Mediation is an effective, affordable, non-adversarial problem-solving process in which a neutral skilled professional (“the mediator”) helps parties involved in a dispute to resolve that conflict. In many areas of litigation today, mediation has become the preferred method of settling disputes. Increasingly, courts and tribunals refuse to hear cases unless the parties have first tried to resolve their differences through mediation.
For example, most states now require some sort of mediation before local courts will hear child custody or visitation disputes. It is also becoming increasingly common for commercial enterprises to use mediation as an established process for resolving employer-employee disputes. Many contracts include a mediation clause as well.
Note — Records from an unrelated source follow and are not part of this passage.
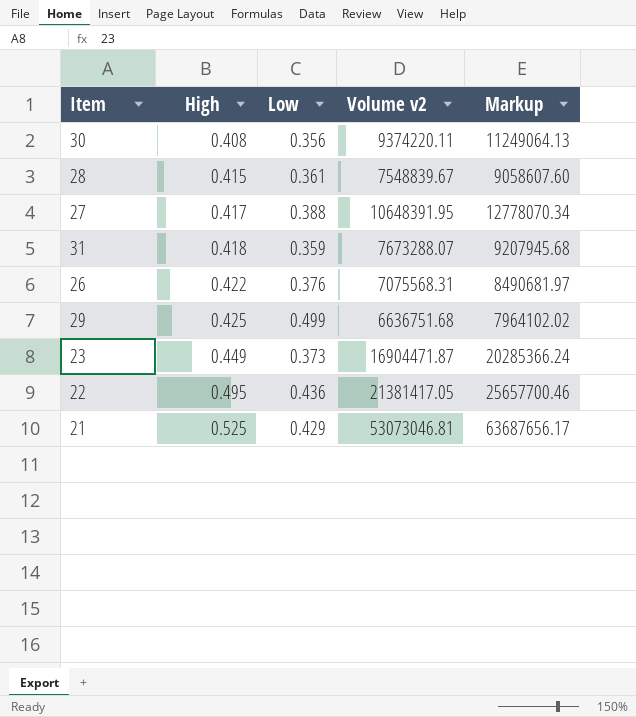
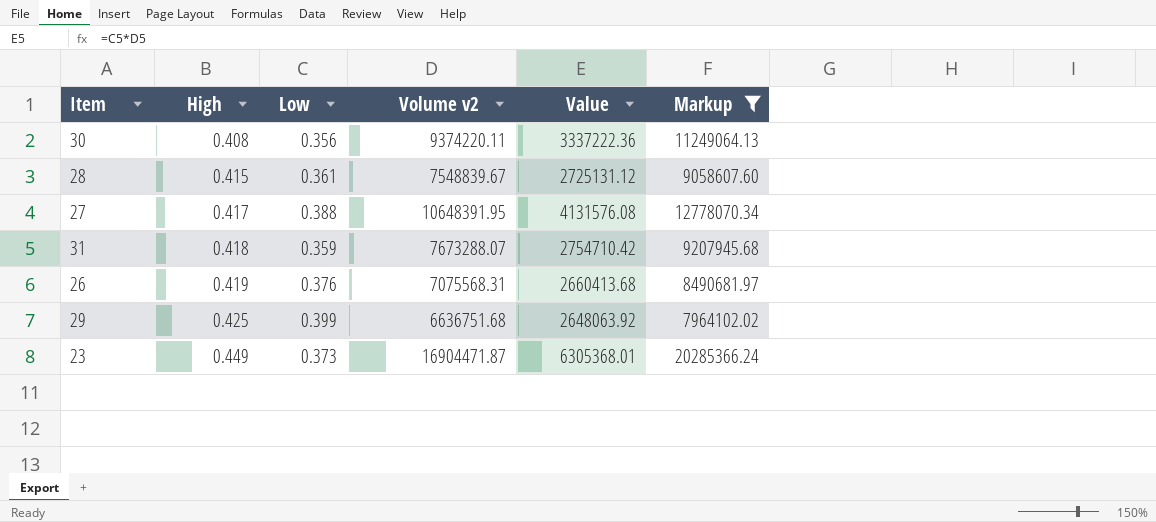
filter: none -> Markup <= 20285366.24
column Value | formula: none -> [Low] * [Volume v2]
26 | High: 0.422 -> 0.419
29 | Low: 0.499 -> 0.399

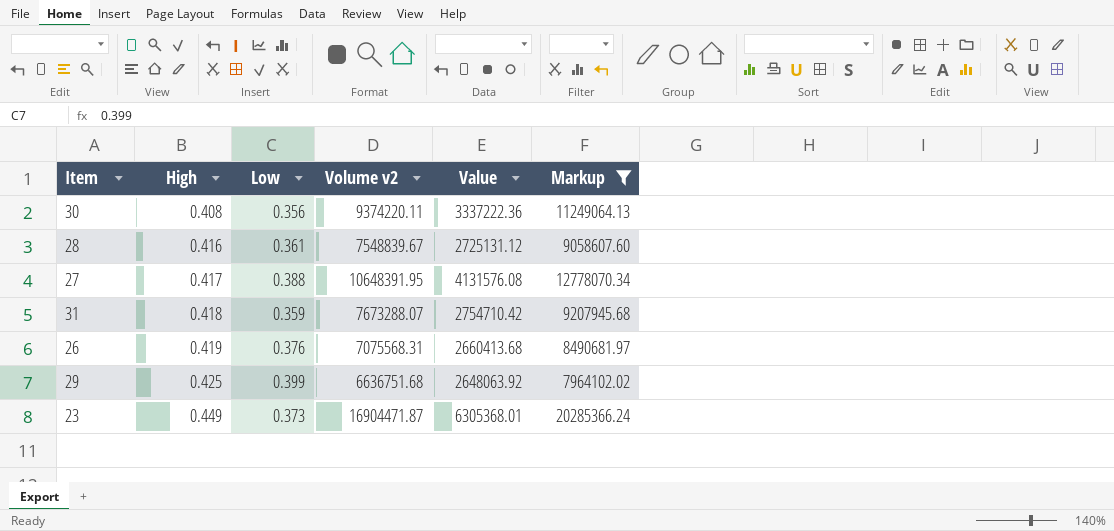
28 | High: 0.415 -> 0.416

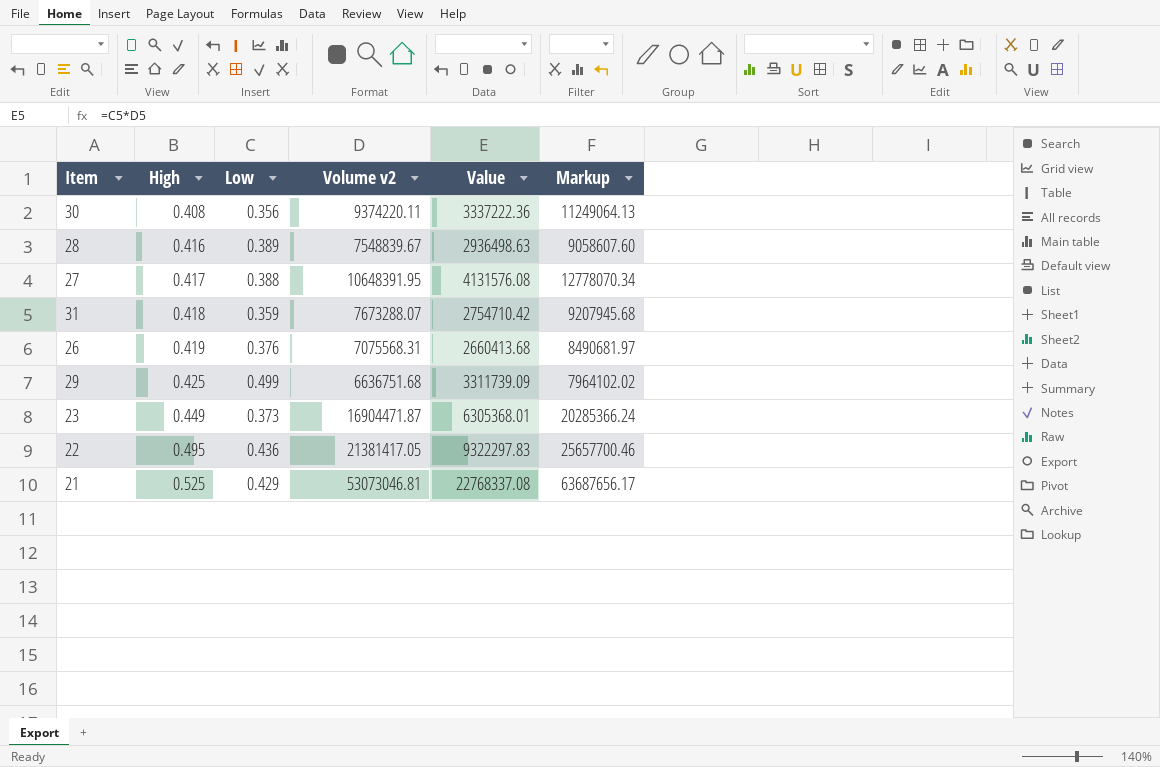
filter: Markup <= 20285366.24 -> none
28 | Low: 0.361 -> 0.389
28 | Value: 2725131.12 -> 2936498.63
29 | Low: 0.399 -> 0.499
29 | Value: 2648063.92 -> 3311739.09

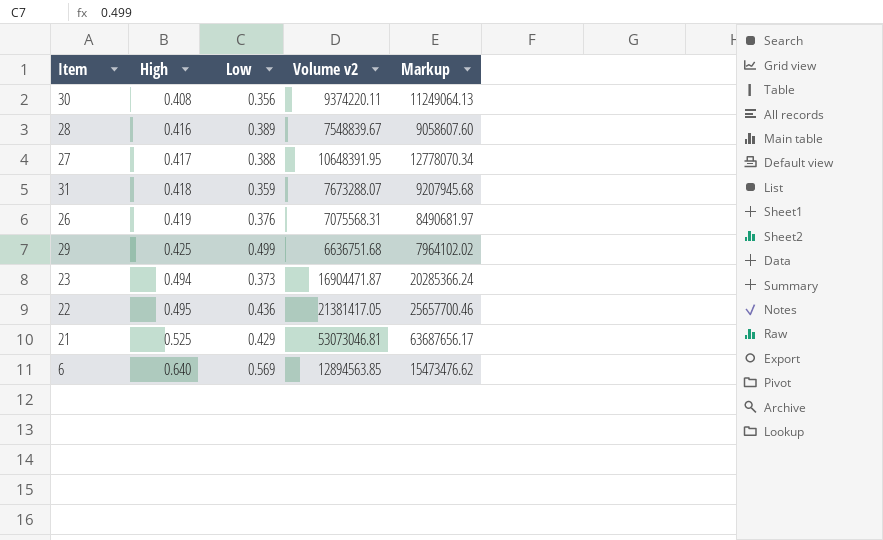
column Value | formula: [Low] * [Volume v2] -> none
23 | High: 0.449 -> 0.494
row 6: none -> 0.640 | 0.569 | 12894563.85 | 15473476.62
Mediation involves bringing the parties in conflict together. The mediator works with those parties to facilitate productive discussion designed to identify underlying interests and to encourage the parties to work together to find the best solution to resolving the conflict at hand.
Litigation differs from mediation because litigation is about legal positions and lawyers, where mediation is about reconciling interests and the clients or parties. In litigation, the attorneys have free reign to speak, at almost any time, while the litigants participate only as a witness. Mediation, by contrast, puts the parties center stage, where a skilled neutral person encourages them to work together to solve the problem.
A hallmark of mediation is the self determination of the parties, the ones who know most about the conflict and its causes. Generally speaking, litigation looks to the past, where mediation involves looking to the future. In litigation, the court ends the dispute one way or another. In mediation, it is the parties that both end the dispute and resolve it in a way that is acceptable to both parties.